Of the projected $32.8 billion in NAND sales for 2012, IC Insights projects that $29.5 billion will come from NAND flash, up 15 percent from 2011. Meanwhile, the firm projects that NOR flash revenue will shrink to about $3.3 billion in 2012, down from about $4 billion in 2011.

By 2016, IC Insights projects that NOR flash will account for only 4 percent of all flash memory revenue, down from 13 percent last year and 35 percent in 2007.

IC Insights projects that NAND flash revenue will grow steadily over the next five years, reaching $55.6 billion in 2016. The firm expects DRAM revenue to grow to $54.3 billion in 2016 from $31.2 billion last year.

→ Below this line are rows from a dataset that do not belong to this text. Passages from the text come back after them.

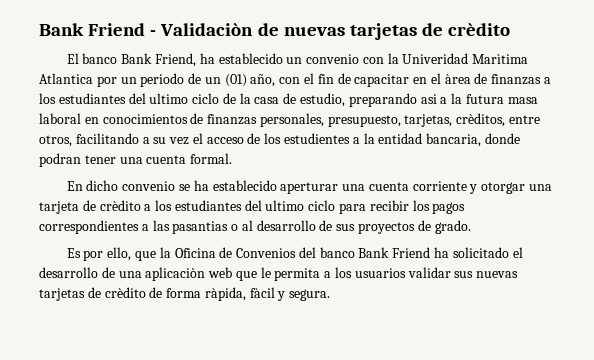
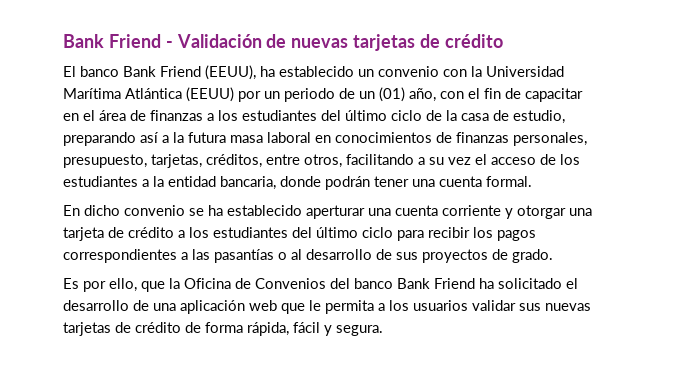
- Bank Friend - Validaciòn de nuevas tarjetas de crèdito
+ Bank Friend - Validación de nuevas tarjetas de crédito
- El banco Bank Friend, ha establecido un convenio con la Univeridad Marìtima Atlantica por un periodo de un (01) año, con el fin de capacitar en el àrea de finanzas a los estudiantes del ultimo ciclo de la casa de estudio, preparando asi a la futura masa laboral en conocimientos de finanzas personales, presupuesto, tarjetas, crèditos, entre otros, facilitando a su vez el acceso de los estudientes a la entidad bancaria, donde podran tener una cuenta formal.
+ El banco Bank Friend (EEUU), ha establecido un convenio con la Universidad Marítima Atlántica (EEUU) por un periodo de un (01) año, con el fin de capacitar en el área de finanzas a los estudiantes del último ciclo de la casa de estudio, preparando así a la futura masa laboral en conocimientos de finanzas personales, presupuesto, tarjetas, créditos, entre otros, facilitando a su vez el acceso de los estudiantes a la entidad bancaria, donde podrán tener una cuenta formal.
- En dicho convenio se ha establecido aperturar una cuenta corriente y otorgar una tarjeta de crèdito a los estudiantes del ultimo ciclo para recibir los pagos correspondientes a las pasantias o al desarrollo de sus proyectos de grado.
+ En dicho convenio se ha establecido aperturar una cuenta corriente y otorgar una tarjeta de crédito a los estudiantes del último ciclo para recibir los pagos correspondientes a las pasantías o al desarrollo de sus proyectos de grado.
- Es por ello, que la Oficina de Convenios del banco Bank Friend ha solicitado el desarrollo de una aplicaciòn web que le permita a los usuarios validar sus nuevas tarjetas de crèdito de forma ràpida, fàcil y segura.
+ Es por ello, que la Oficina de Convenios del banco Bank Friend ha solicitado el desarrollo de una aplicación web que le permita a los usuarios validar sus nuevas tarjetas de crédito de forma rápida, fácil y segura.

Matas also predicted consolidation among DRAM players, speculating that the increasing costs of production will cause some weaker players to drop out of the market and curb the over expansion that creates the boom and bust cycles that have plagued DRAM from the beginning.

"It’s going to be more difficult for DRAM players to overspend than it was in the past," Matas said, noting that the high cost of modern fabs and production facilities will make it all but impossible for some debt-ridden firms to keep pace.